What this task involves
Would you reproduce, word for word, only the lines running from the top of the data through the line containing "clause is ignored.", and none of the pictures?

Data records
--- START ---

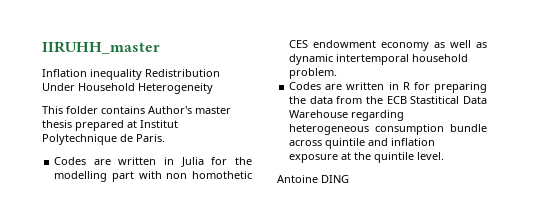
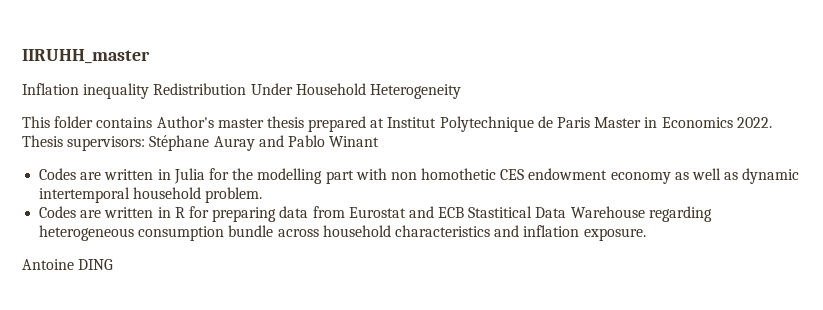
- This folder contains Author's master thesis prepared at Institut Polytechnique de Paris.
+ This folder contains Author's master thesis prepared at Institut Polytechnique de Paris Master in Economics 2022. Thesis supervisors: Stéphane Auray and Pablo Winant
- Codes are written in R for preparing the data from the ECB Stastitical Data Warehouse regarding heterogeneous consumption bundle across quintile and inflation exposure at the quintile level.
+ Codes are written in R for preparing data from Eurostat and ECB Stastitical Data Warehouse regarding heterogeneous consumption bundle across household characteristics and inflation exposure.

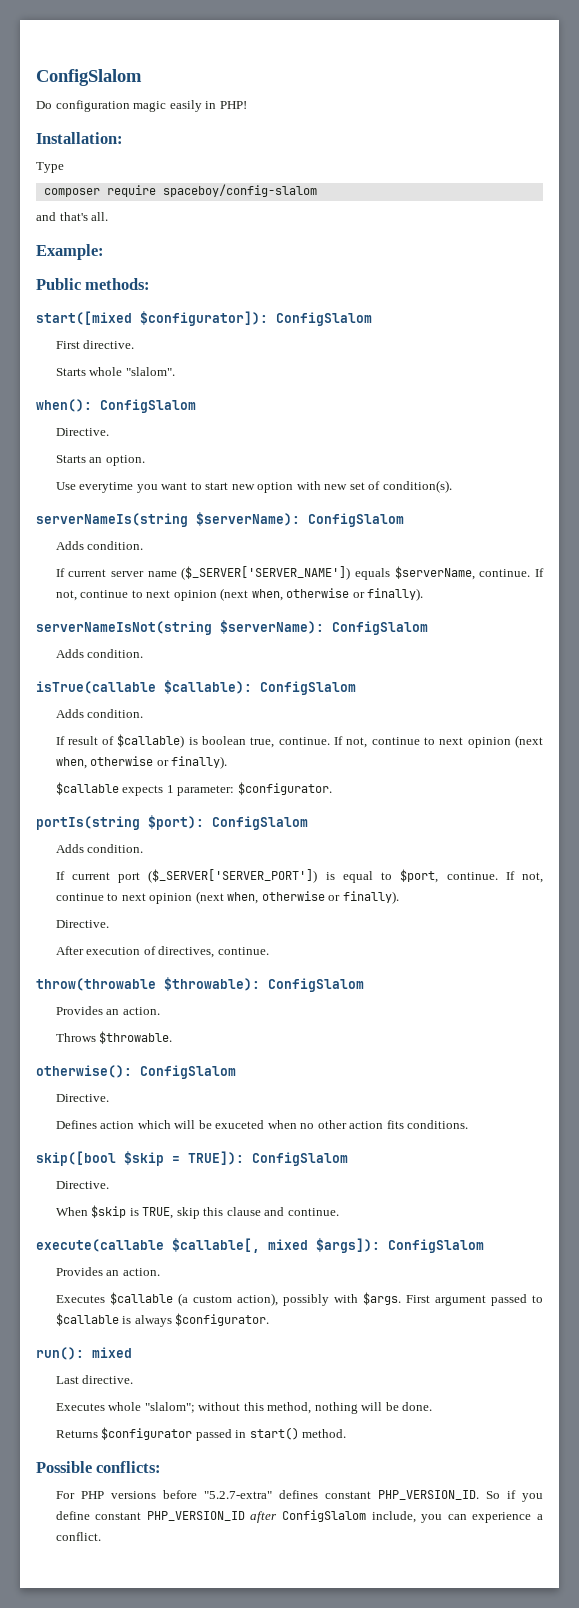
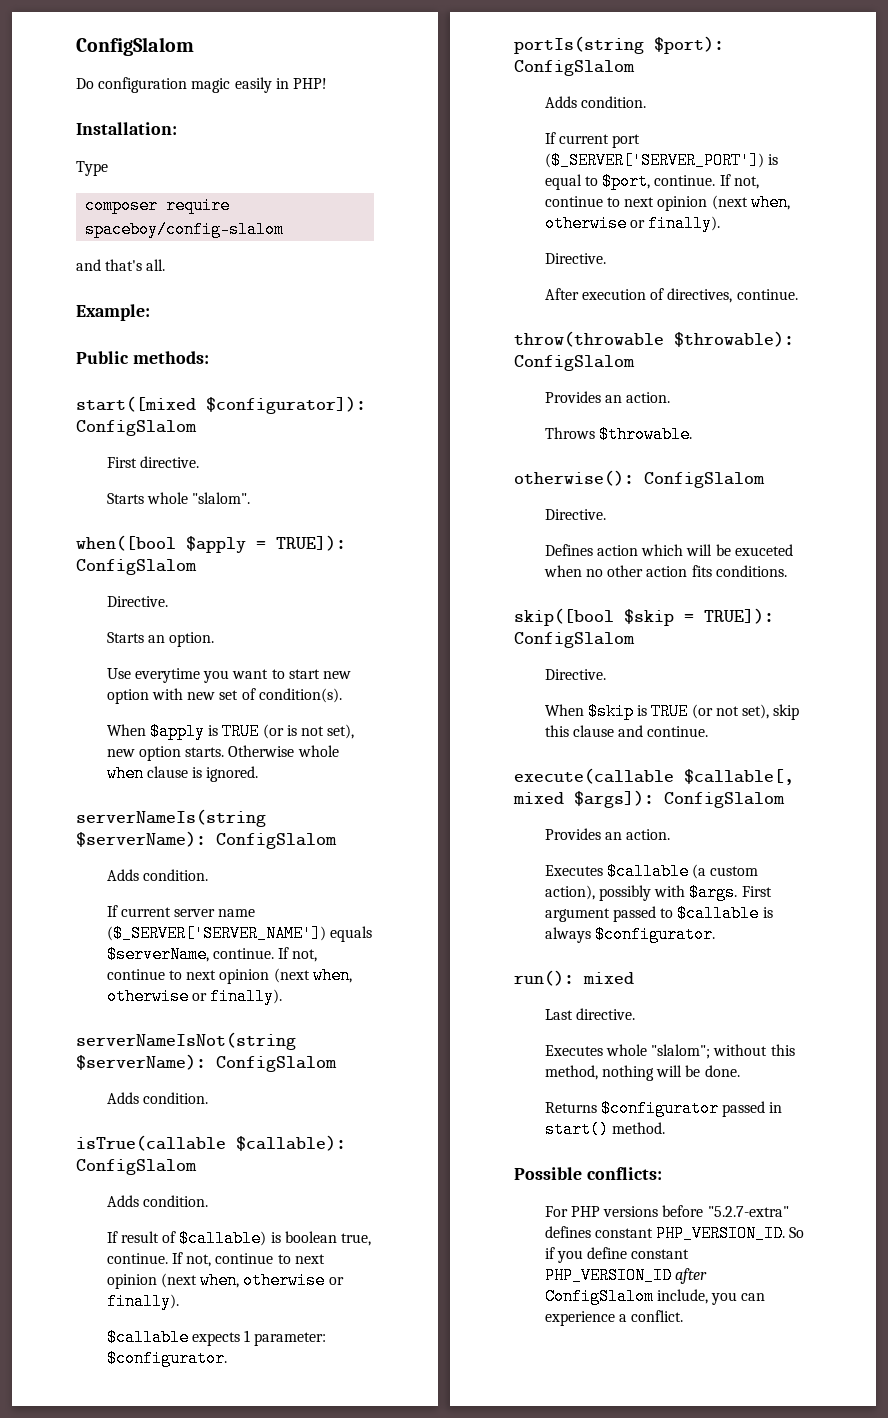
- when(): ConfigSlalom
+ when([bool $apply = TRUE]): ConfigSlalom
+ When $apply is TRUE (or is not set), new option starts. Otherwise whole when clause is ignored.
- When $skip is TRUE, skip this clause and continue.
+ When $skip is TRUE (or not set), skip this clause and continue.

--- END ---

Solved problem
- This folder contains Author's master thesis prepared at Institut Polytechnique de Paris.
+ This folder contains Author's master thesis prepared at Institut Polytechnique de Paris Master in Economics 2022. Thesis supervisors: Stéphane Auray and Pablo Winant
- Codes are written in R for preparing the data from the ECB Stastitical Data Warehouse regarding heterogeneous consumption bundle across quintile and inflation exposure at the quintile level.
+ Codes are written in R for preparing data from Eurostat and ECB Stastitical Data Warehouse regarding heterogeneous consumption bundle across household characteristics and inflation exposure.

- when(): ConfigSlalom
+ when([bool $apply = TRUE]): ConfigSlalom
+ When $apply is TRUE (or is not set), new option starts. Otherwise whole when clause is ignored.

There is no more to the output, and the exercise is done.